Collected data:

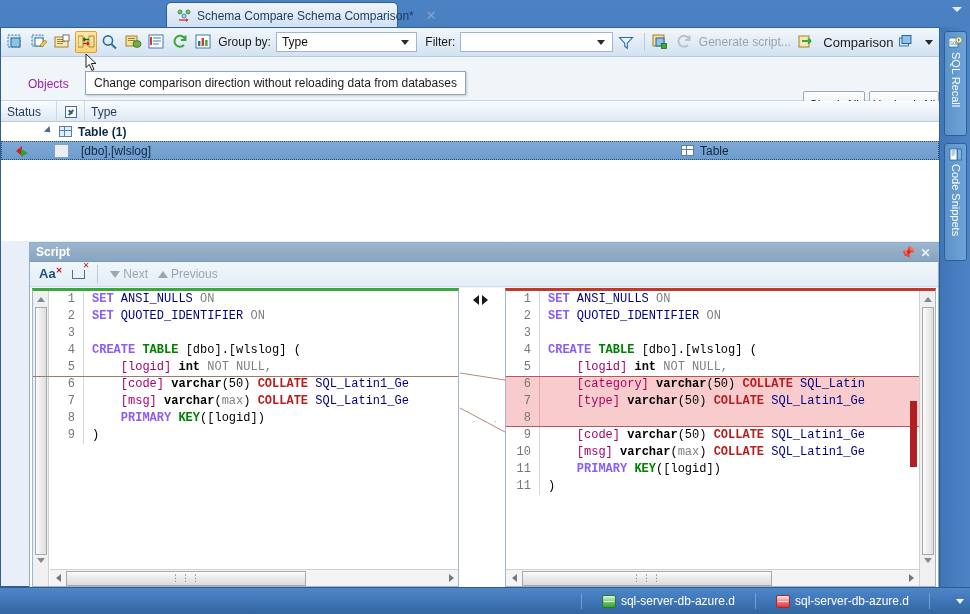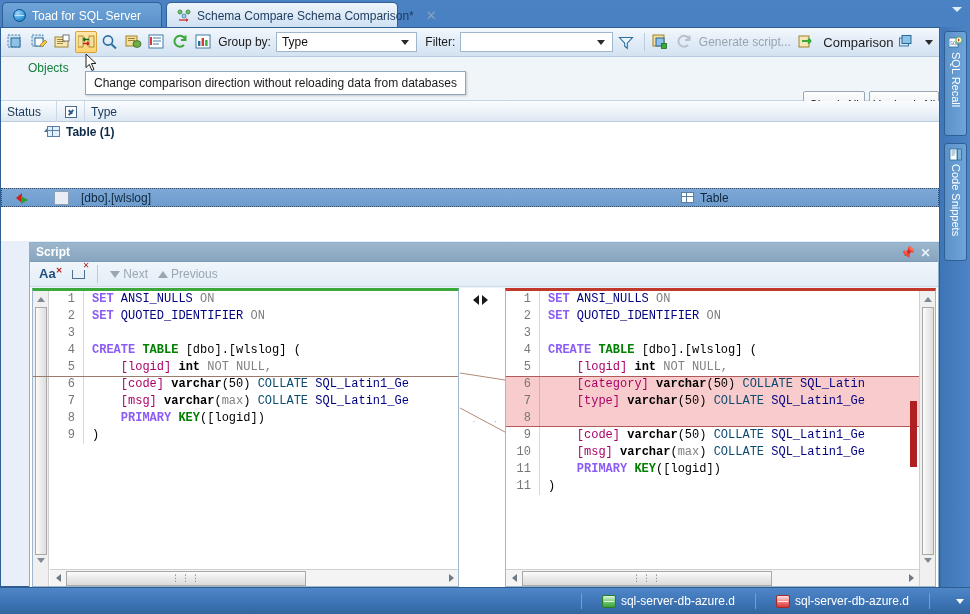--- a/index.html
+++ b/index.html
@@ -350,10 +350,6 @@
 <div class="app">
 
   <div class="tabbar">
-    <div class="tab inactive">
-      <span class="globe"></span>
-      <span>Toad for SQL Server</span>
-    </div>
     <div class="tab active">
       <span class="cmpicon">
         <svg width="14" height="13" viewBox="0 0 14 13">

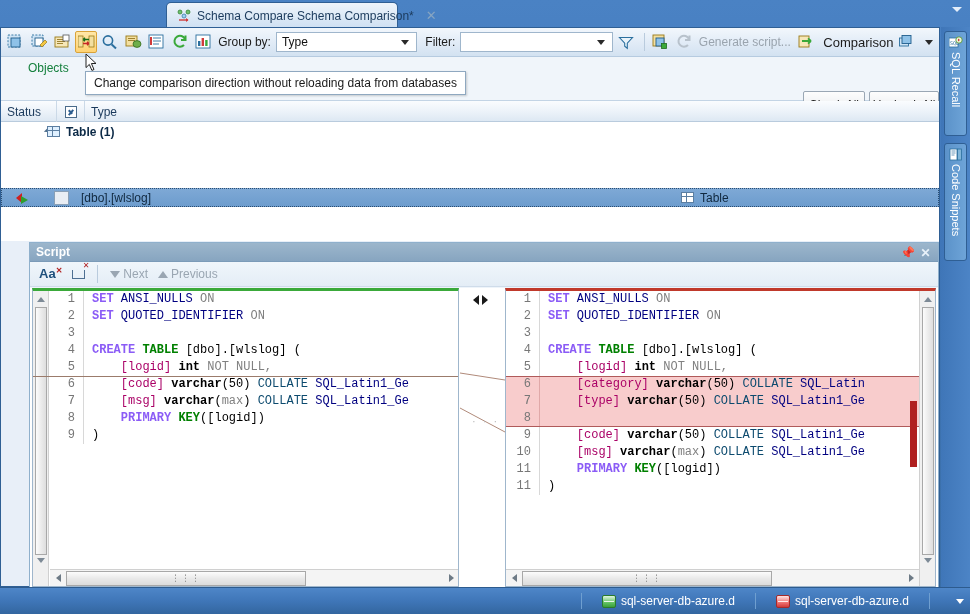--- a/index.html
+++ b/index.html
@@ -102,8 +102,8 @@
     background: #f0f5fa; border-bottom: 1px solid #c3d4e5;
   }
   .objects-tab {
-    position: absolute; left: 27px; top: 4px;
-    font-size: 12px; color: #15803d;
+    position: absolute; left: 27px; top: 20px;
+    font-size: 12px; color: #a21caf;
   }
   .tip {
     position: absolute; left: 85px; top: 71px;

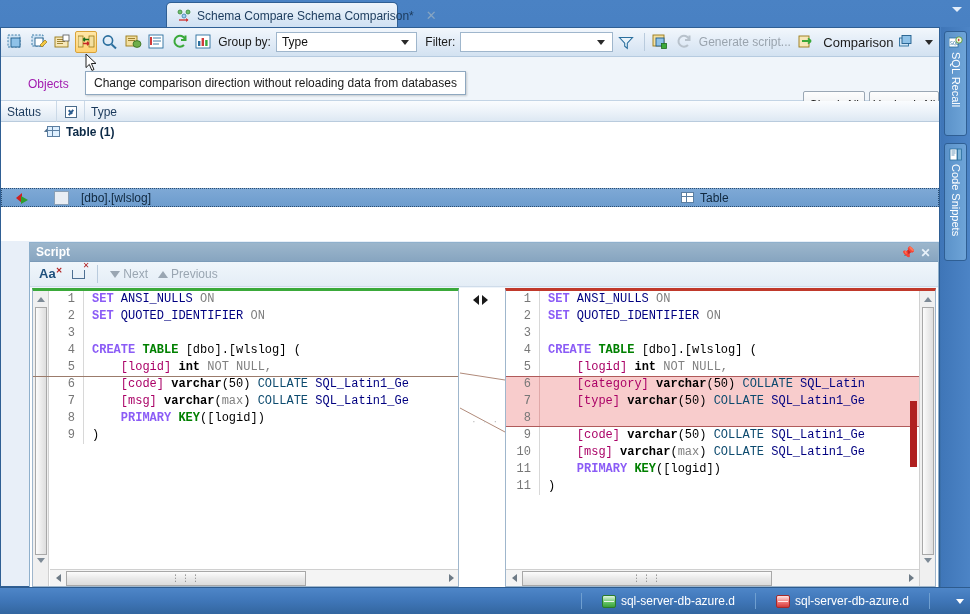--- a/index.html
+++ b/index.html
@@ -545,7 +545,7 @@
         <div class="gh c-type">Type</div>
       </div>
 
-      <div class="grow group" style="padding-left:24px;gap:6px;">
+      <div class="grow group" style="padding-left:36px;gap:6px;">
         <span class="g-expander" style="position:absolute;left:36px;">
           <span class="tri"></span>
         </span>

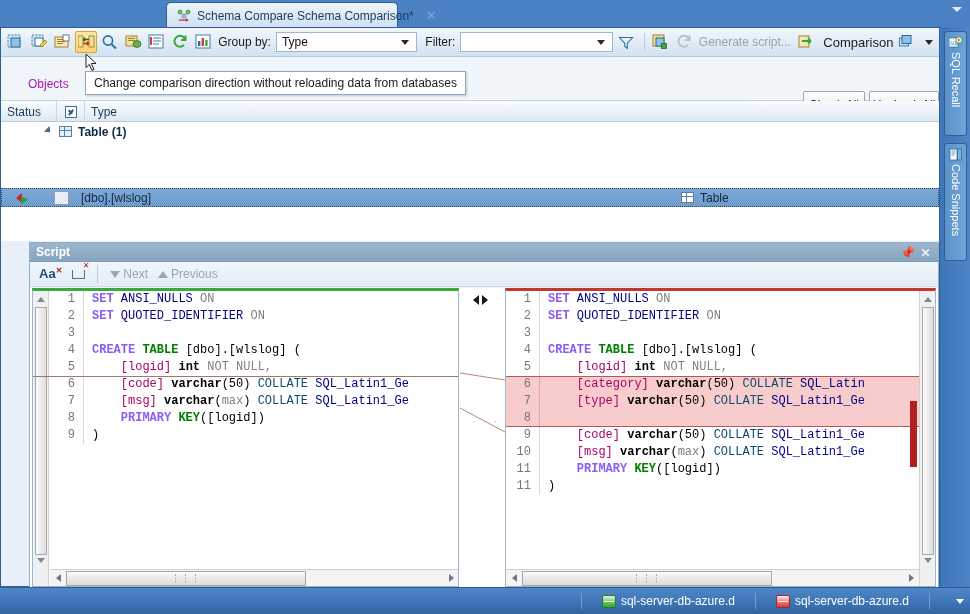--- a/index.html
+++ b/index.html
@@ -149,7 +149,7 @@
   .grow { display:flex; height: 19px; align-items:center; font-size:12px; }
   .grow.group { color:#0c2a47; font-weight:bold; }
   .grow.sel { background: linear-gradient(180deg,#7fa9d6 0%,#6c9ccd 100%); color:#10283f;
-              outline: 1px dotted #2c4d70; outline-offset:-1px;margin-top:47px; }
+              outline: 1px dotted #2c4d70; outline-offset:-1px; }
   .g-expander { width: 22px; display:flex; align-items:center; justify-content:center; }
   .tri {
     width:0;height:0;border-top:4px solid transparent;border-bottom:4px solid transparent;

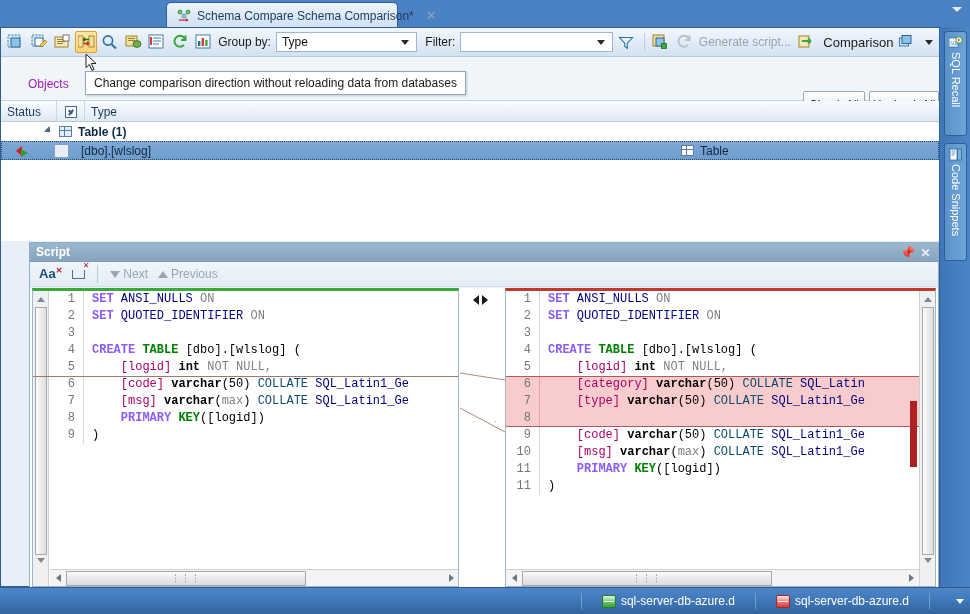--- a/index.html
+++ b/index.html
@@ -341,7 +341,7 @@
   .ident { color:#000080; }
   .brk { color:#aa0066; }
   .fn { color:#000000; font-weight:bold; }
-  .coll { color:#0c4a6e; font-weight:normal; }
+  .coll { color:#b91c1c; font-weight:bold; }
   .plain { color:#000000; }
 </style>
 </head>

TASK DETAILS: Where does the string "bold" occur in the data above? Copy every line that holds it.

TASK SOLUTION:
   .grow.group { color:#0c2a47; font-weight:bold; }
   .fn { color:#000000; font-weight:bold; }
+  .coll { color:#b91c1c; font-weight:bold; }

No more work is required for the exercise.